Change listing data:
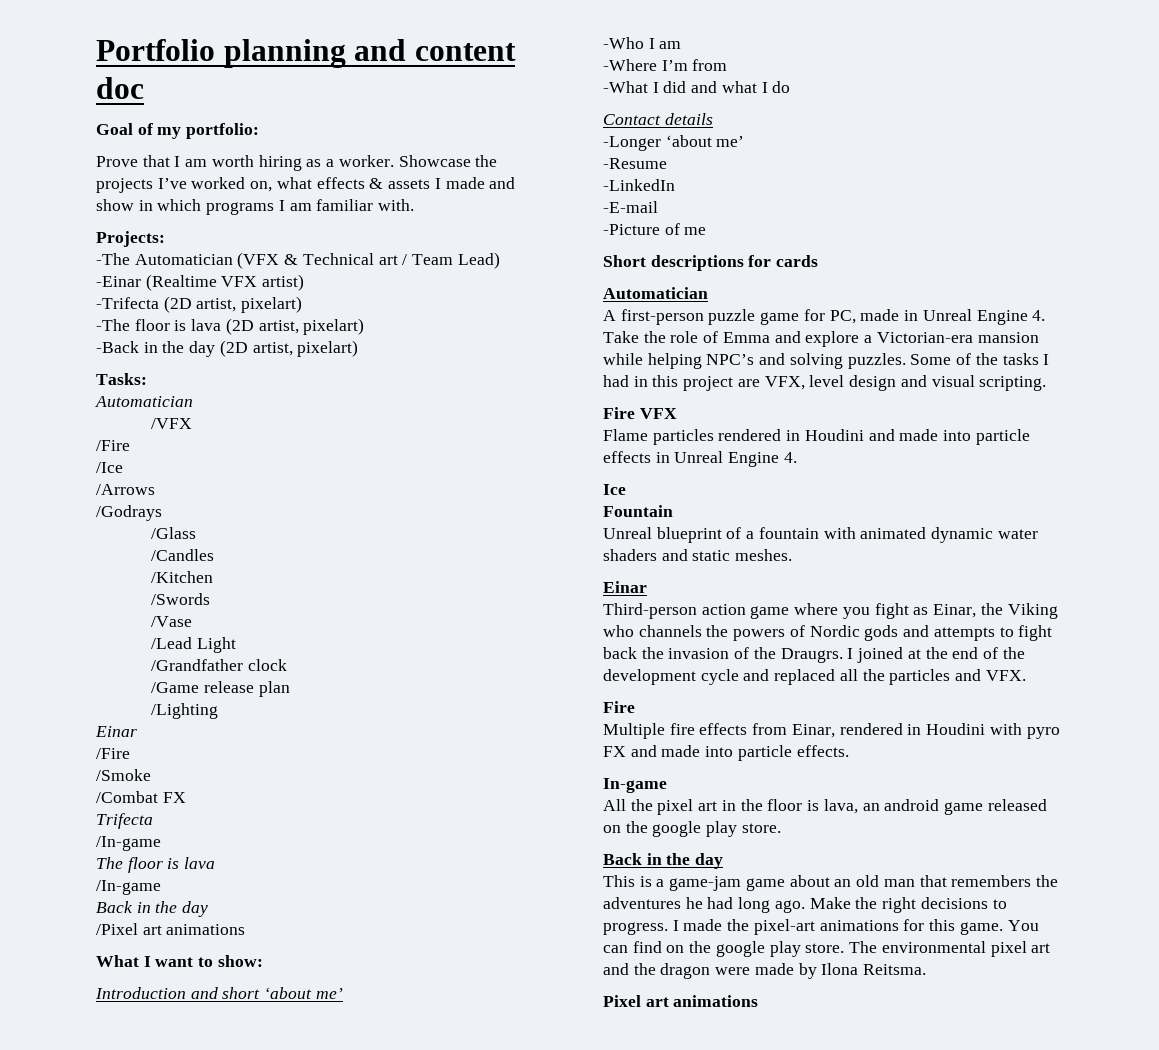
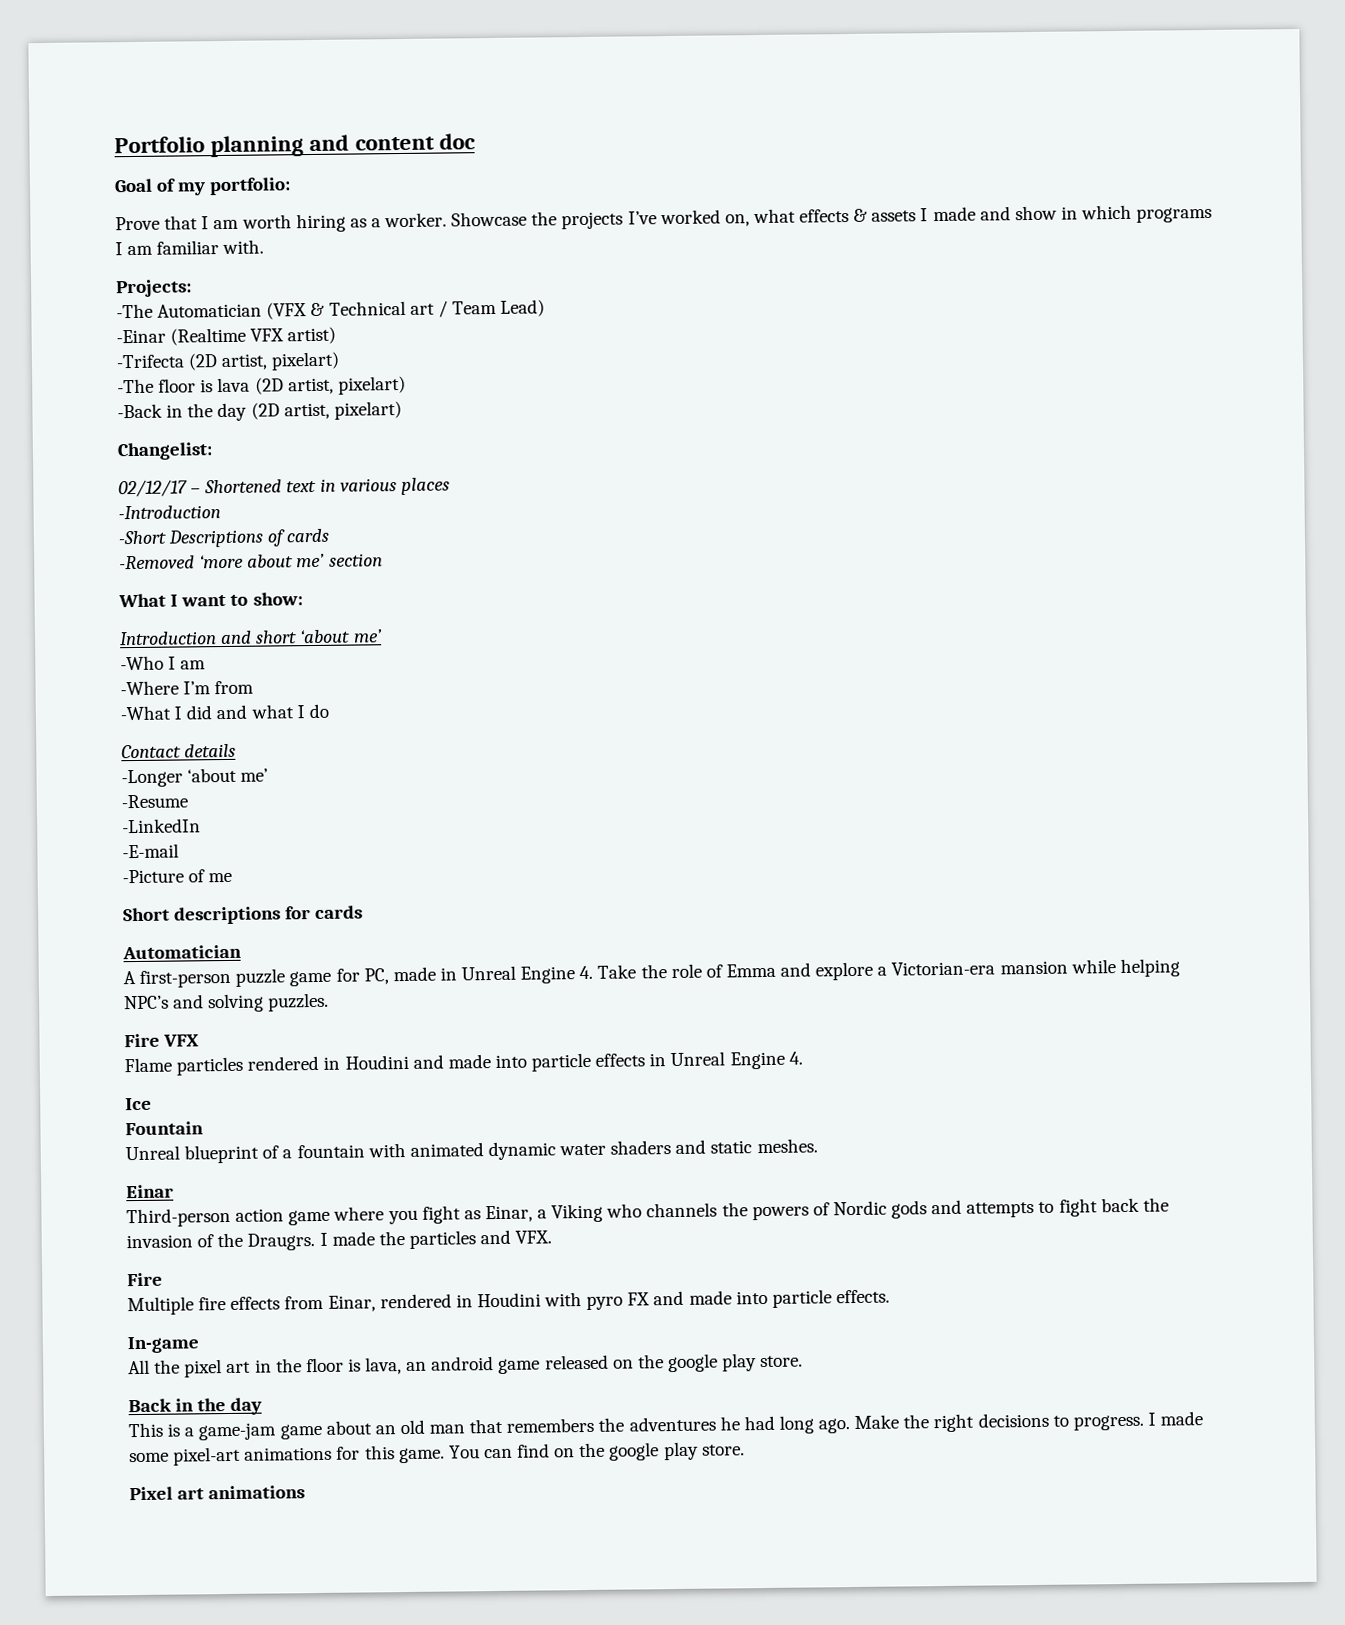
- Tasks:
- Automatician
- /VFX
- /Fire
- /Ice
- /Arrows
- /Godrays
- /Glass
- /Candles
- /Kitchen
- /Swords
- /Vase
- /Lead Light
- /Grandfather clock
- /Game release plan
- /Lighting
- Einar
- /Fire
- /Smoke
- /Combat FX
- Trifecta
- /In-game
- The floor is lava
- /In-game
- Back in the day
- /Pixel art animations
+ Changelist:
+ 02/12/17 – Shortened text in various places
+ -Introduction
+ -Short Descriptions of cards
+ -Removed ‘more about me’ section
- Some of the tasks I had in this project are VFX, level design and visual scripting.
- Third-person action game where you fight as Einar, the Viking who channels the powers of Nordic gods and attempts to fight back the invasion of the Draugrs.
+ Third-person action game where you fight as Einar, a Viking who channels the powers of Nordic gods and attempts to fight back the invasion of the Draugrs.
- I joined at the end of the development cycle and replaced all the particles and VFX.
+ I made the particles and VFX.
- I made the pixel-art animations for this game.
+ I made some pixel-art animations for this game.
- The environmental pixel art and the dragon were made by Ilona Reitsma.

## Requirement
Some lines in the data above hold the string "person". Find and copy each of them.

## Solution to the problem
- Third-person action game where you fight as Einar, the Viking who channels the powers of Nordic gods and attempts to fight back the invasion of the Draugrs.
+ Third-person action game where you fight as Einar, a Viking who channels the powers of Nordic gods and attempts to fight back the invasion of the Draugrs.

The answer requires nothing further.